A complete issue · 16 pages · 1888
Judge — April 14, 1888
# "The Muddy War of the Rival Neptunes" This satirical cartoon depicts two figures identified as "Neptune Bennett" and "Neptune Gould" engaged in combat in shallow, muddy water. The dialogue exchanges accusations: one calls the other "a Pirate and a Villain," while the other responds "you are a Libertine." The cartoon appears to reference a contemporary political or business rivalry between two prominent figures named Bennett and Gould. The "Neptune" designation likely alludes to their involvement in maritime or shipping matters. The muddy, undignified fighting pose mocks both parties, suggesting their dispute is petty and conducted without honor. The "to be continued" caption indicates this was an ongoing public controversy that Judge's readers would have recognized and followed.

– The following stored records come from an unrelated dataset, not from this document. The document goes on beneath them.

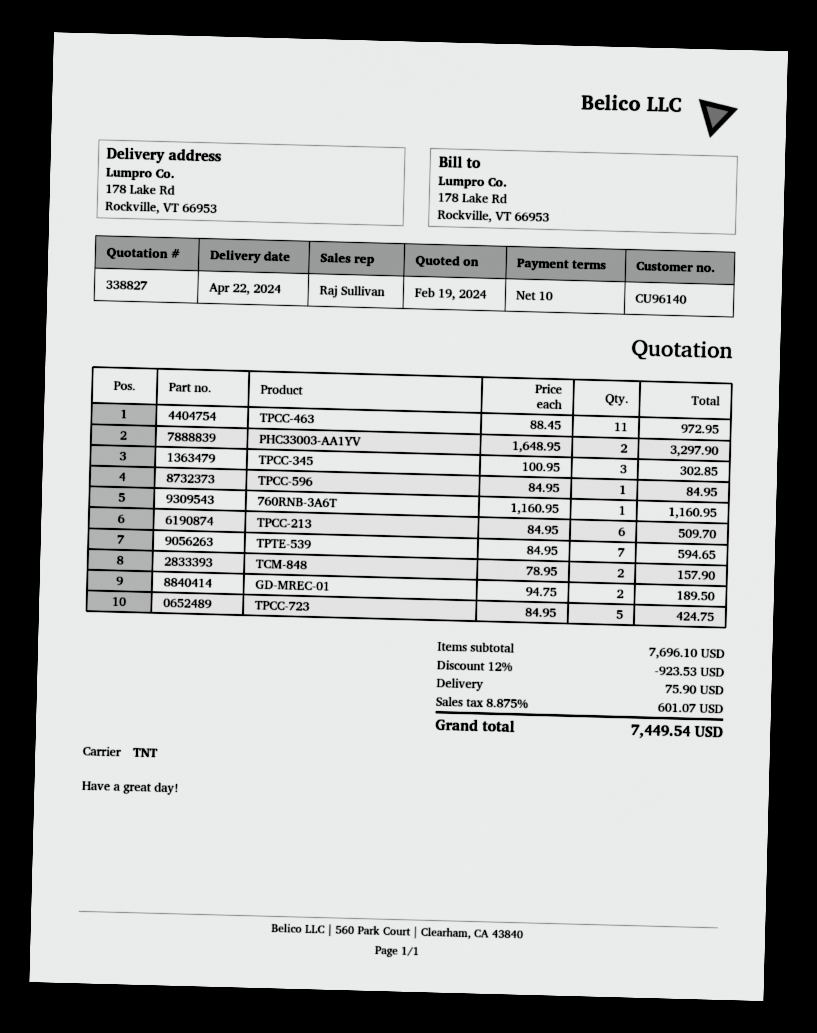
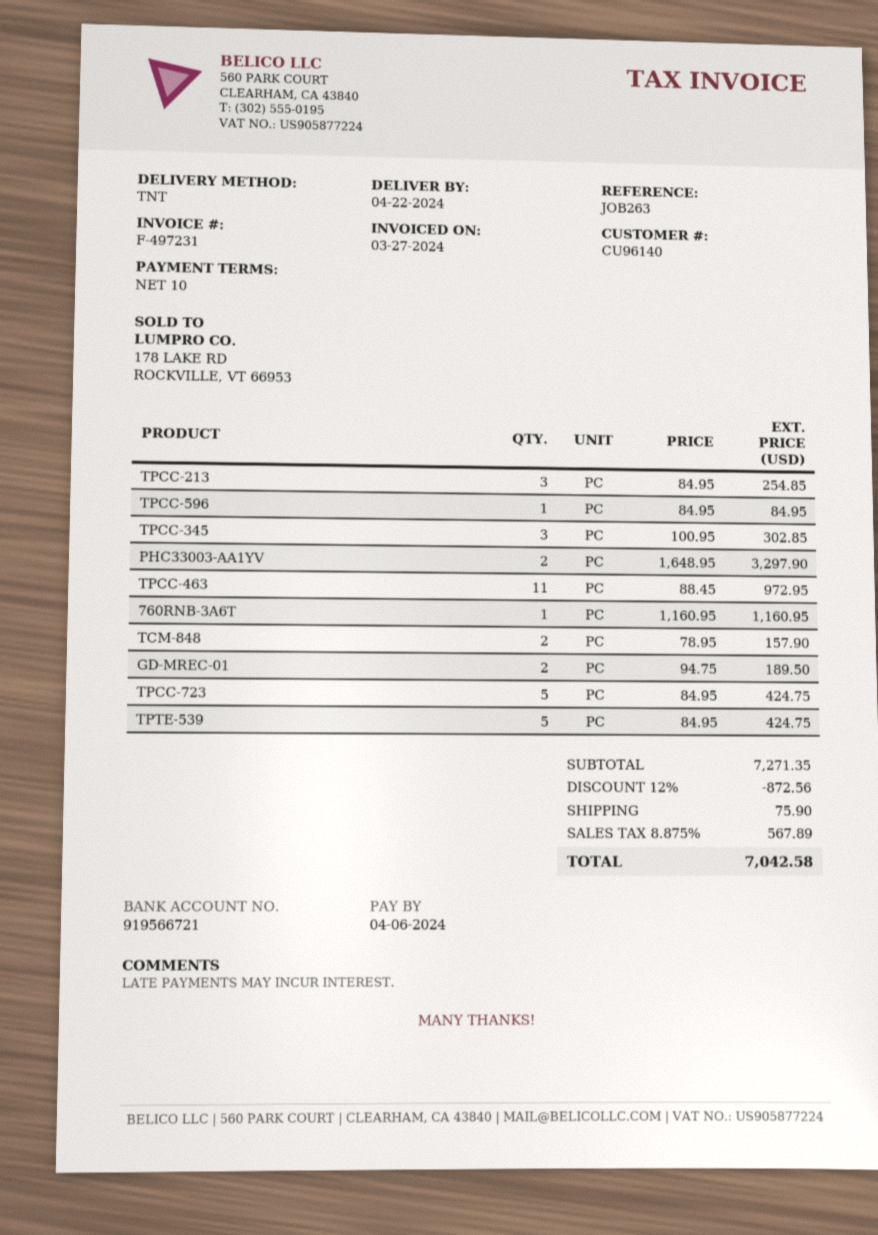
TPCC-213: 6 x 84.95 = 509.70 -> 3 x 84.95 = 254.85
TPTE-539: 7 x 84.95 = 594.65 -> 5 x 84.95 = 424.75
subtotal: 7696.10 -> 7271.35
discount: 12% = 923.53 -> 12% = 872.56
tax: 8.875% = 601.07 -> 8.875% = 567.89
total: 7449.54 -> 7042.58

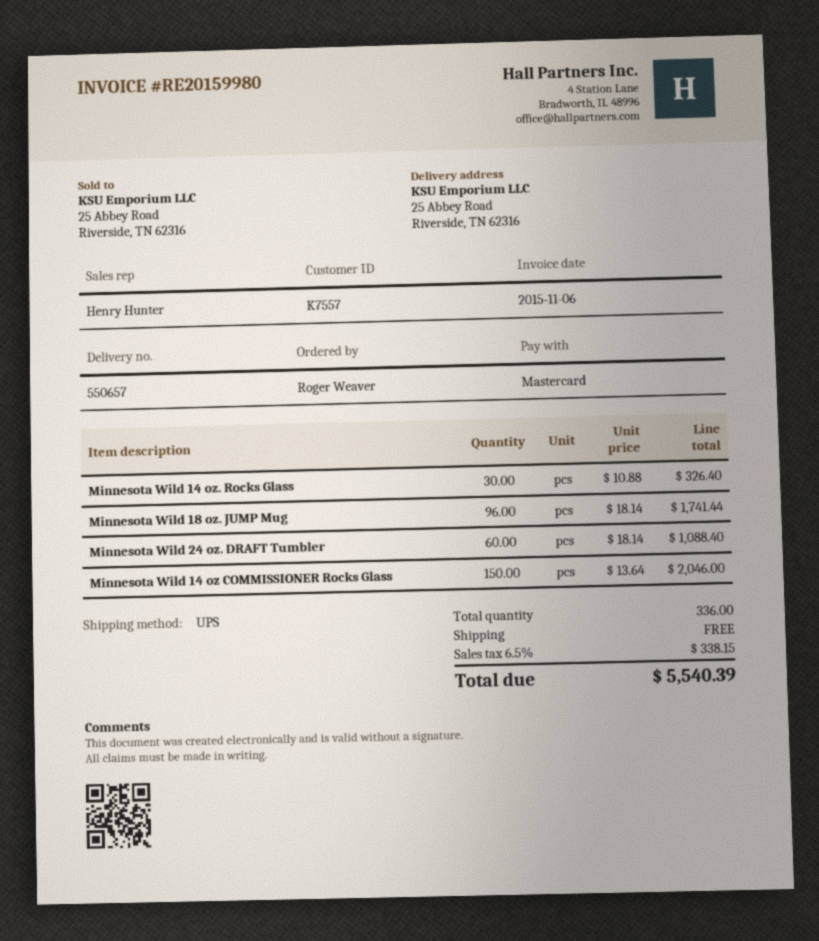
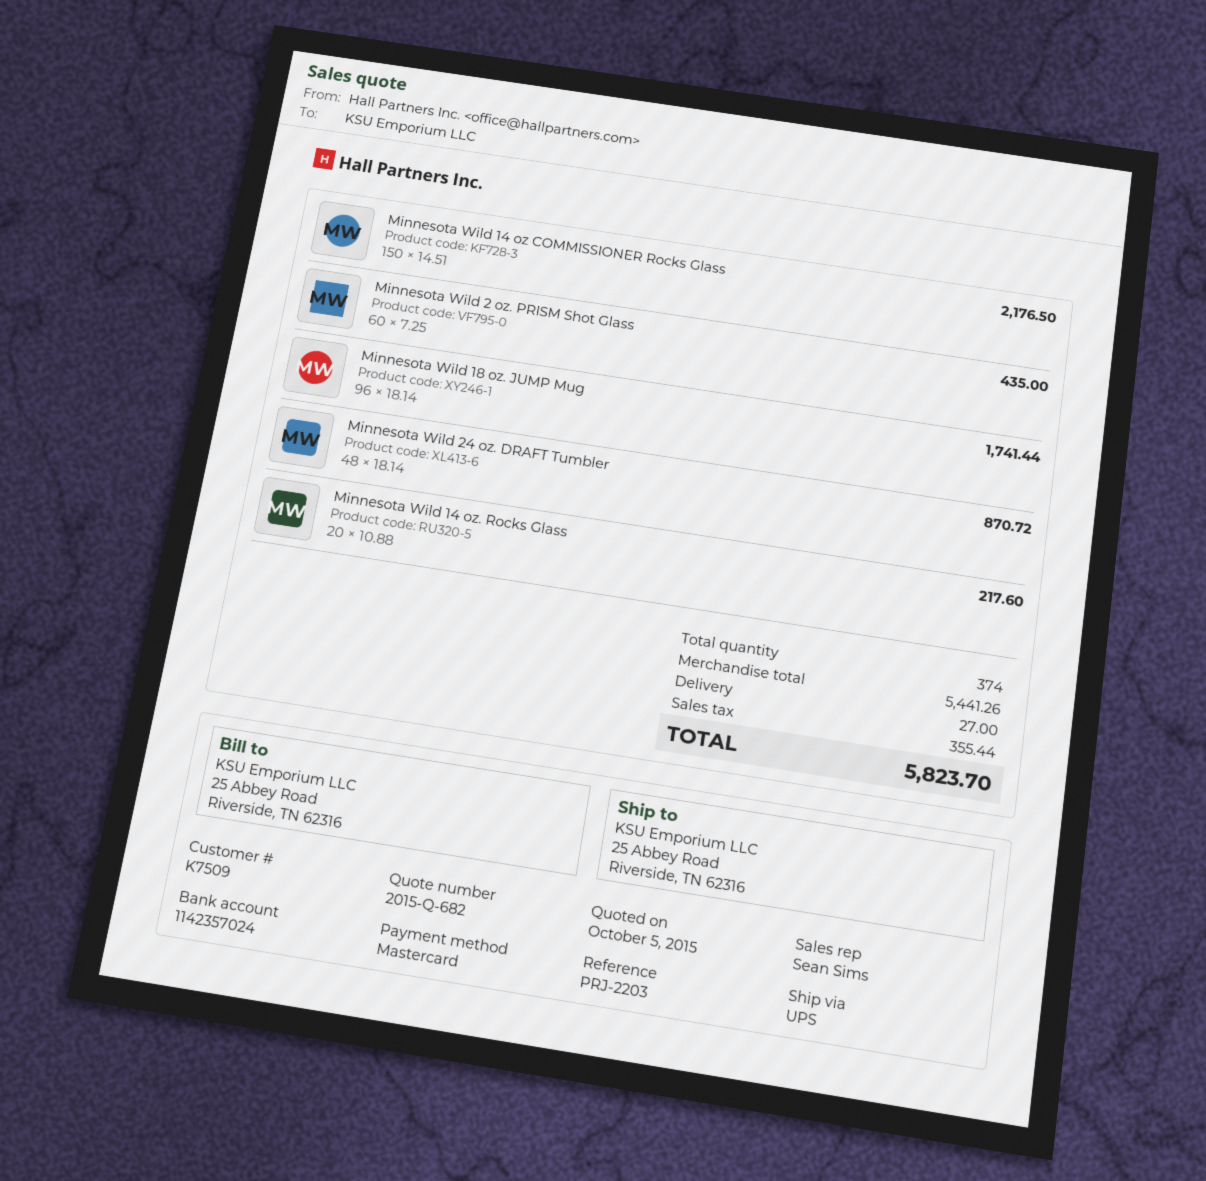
customer number: K7557 -> K7509
sales rep: Henry Hunter -> Sean Sims
Minnesota Wild 14 oz. Rocks Glass: 30 x 10.88 = 326.40 -> 20 x 10.88 = 217.60
Minnesota Wild 24 oz. DRAFT Tumbler: 60 x 18.14 = 1088.40 -> 48 x 18.14 = 870.72
Minnesota Wild 14 oz COMMISSIONER Rocks Glass: 150 x 13.64 = 2046.00 -> 150 x 14.51 = 2176.50
Minnesota Wild 2 oz. PRISM Shot Glass: none -> 60 x 7.25 = 435.00
total quantity: 336 -> 374
shipping: 0.00 -> 27.00
tax: 338.15 -> 355.44
total: 5540.39 -> 5823.70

# Analysis of Judge Magazine Page The main cartoon depicts a cherub-like figure in a barrel labeled "FREE TRADE," appearing distressed or drowning. The caption reads "he work be happy, / let he gets it!" This satirizes the debate over free trade policy in America. The cartoon suggests that free trade—promoted as beneficial—actually causes suffering rather than happiness. The figure's distress implies the policy harms rather than helps common people. The accompanying article "FREE TRADE IN PRACTICE" argues that protective tariffs benefit American workers by keeping wages and prices competitive, while free trade enriches foreign producers at laborers' expense. The cartoon visually reinforces this protectionist argument, showing "free trade" as a trap causing misery rather than prosperity—the opposite of its promised benefits.
# Judge Magazine Page Analysis This page contains multiple satirical pieces typical of late-19th-century American humor magazines. **"Old Chocolate's Target Practice"** presents racist dialect humor featuring stereotyped Black folk wisdom—common in this era but offensive today. The aphorisms mock rather than celebrate. **"Buzz-Saws"** offers brief satirical observations on human nature and social climbing (the "Fifth-avenue" couple joke mocks nouveau-riche pretension). **"The Diamond Edition Dreadful Slays Indians"** parodies sensationalist dime-novel narratives about frontier Indian conflicts. The narrator seeks bloodthirsty "redskins" but only finds one peaceful Indigenous person in New Jersey—deflating the exaggerated adventure-story tropes. This satirizes both the genre's theatrical violence and the absurdity of "Indian scares" in settled areas. The cartoons throughout appear to illustrate these texts with period line-drawings. The page reflects Judge's mix of social satire, ethnic stereotyping, and mockery of literary conventions—attitudes that have aged poorly alongside its sharper social commentary.